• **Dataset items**
○ ○ ○
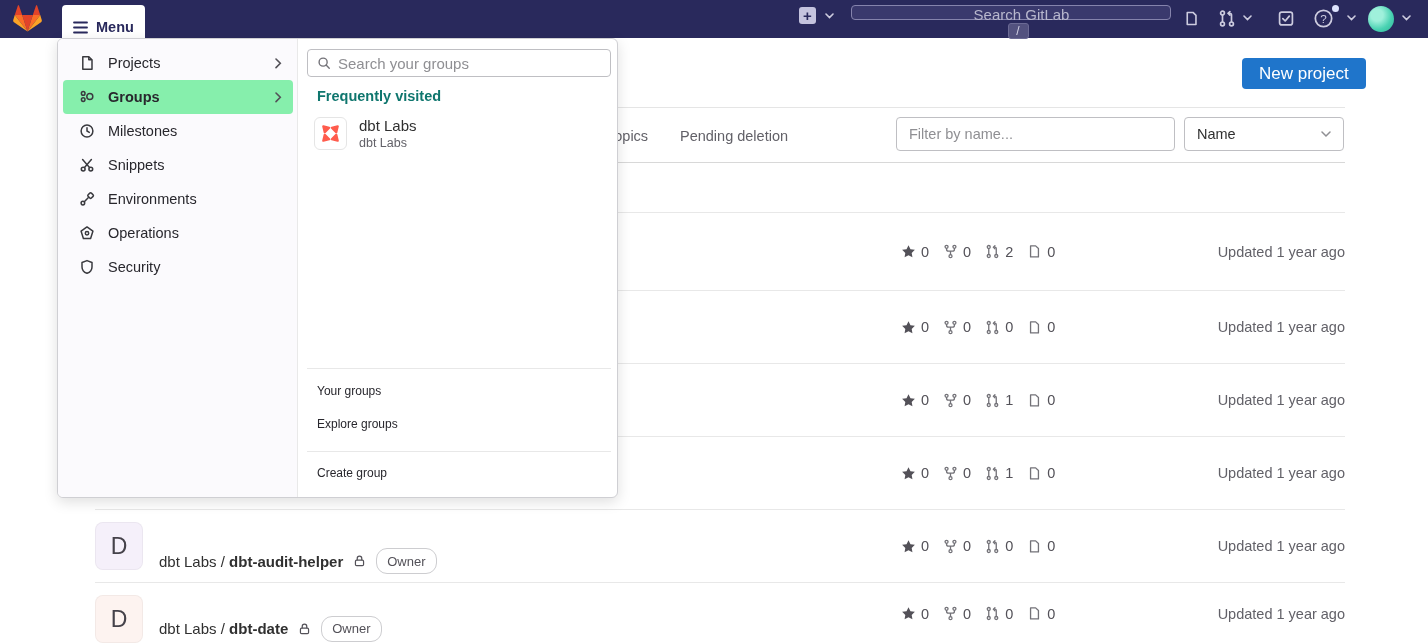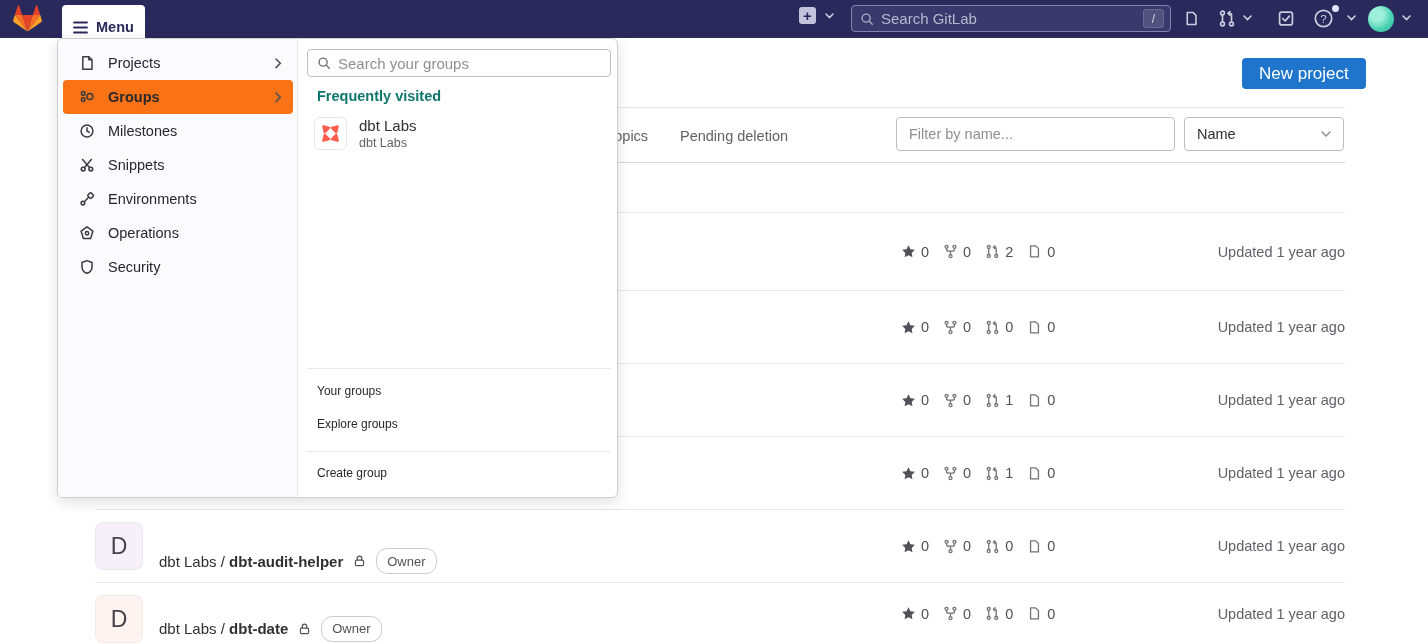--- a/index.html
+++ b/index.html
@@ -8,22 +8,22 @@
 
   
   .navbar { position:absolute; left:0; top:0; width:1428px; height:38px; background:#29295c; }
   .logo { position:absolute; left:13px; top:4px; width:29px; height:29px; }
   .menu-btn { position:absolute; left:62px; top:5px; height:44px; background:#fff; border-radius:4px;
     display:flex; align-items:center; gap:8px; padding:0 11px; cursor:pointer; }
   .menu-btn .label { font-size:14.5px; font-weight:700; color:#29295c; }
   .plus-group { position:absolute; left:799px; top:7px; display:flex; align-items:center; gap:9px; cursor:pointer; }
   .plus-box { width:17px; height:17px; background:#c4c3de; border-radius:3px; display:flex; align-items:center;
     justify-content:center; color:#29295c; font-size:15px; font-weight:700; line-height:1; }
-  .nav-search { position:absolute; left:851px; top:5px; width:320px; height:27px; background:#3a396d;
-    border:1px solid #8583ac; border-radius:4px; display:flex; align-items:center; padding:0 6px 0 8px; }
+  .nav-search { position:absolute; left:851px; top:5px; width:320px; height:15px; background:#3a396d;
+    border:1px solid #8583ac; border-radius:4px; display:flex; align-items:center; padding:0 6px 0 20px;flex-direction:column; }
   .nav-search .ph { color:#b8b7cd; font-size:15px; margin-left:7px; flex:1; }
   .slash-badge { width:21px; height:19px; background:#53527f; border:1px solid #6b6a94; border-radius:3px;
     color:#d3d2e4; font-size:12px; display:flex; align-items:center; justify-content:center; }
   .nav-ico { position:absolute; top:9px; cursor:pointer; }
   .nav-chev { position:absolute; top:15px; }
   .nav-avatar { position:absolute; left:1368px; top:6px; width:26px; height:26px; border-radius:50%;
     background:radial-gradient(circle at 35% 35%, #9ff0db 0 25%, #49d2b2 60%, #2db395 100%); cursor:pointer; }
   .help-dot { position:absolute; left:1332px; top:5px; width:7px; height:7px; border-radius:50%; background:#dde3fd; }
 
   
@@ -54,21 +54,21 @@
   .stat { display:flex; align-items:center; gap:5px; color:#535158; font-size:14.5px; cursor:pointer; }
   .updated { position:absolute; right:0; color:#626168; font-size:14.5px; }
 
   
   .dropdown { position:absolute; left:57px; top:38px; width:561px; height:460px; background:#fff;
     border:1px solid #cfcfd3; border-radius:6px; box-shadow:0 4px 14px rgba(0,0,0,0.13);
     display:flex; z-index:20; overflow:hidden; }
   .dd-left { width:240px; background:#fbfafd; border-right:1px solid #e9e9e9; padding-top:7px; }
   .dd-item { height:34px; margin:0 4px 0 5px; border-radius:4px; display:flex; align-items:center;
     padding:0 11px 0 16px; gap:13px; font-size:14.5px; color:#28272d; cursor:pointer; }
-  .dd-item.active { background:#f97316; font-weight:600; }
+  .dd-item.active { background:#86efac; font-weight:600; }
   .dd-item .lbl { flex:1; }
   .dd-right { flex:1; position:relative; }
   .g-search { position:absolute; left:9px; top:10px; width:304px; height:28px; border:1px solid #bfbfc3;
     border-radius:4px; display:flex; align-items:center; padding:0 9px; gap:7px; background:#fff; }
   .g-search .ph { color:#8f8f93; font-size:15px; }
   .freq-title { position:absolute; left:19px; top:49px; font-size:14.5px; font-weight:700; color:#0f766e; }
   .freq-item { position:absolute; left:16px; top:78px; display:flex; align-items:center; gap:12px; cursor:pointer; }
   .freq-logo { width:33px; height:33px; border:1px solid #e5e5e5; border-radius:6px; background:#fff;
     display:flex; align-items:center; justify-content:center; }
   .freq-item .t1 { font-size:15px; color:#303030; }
○ ○ ○
Each line above with the word "menu" needs to be copied.

• **Answer to this problem**
   .menu-btn { position:absolute; left:62px; top:5px; height:44px; background:#fff; border-radius:4px;
   .menu-btn .label { font-size:14.5px; font-weight:700; color:#29295c; }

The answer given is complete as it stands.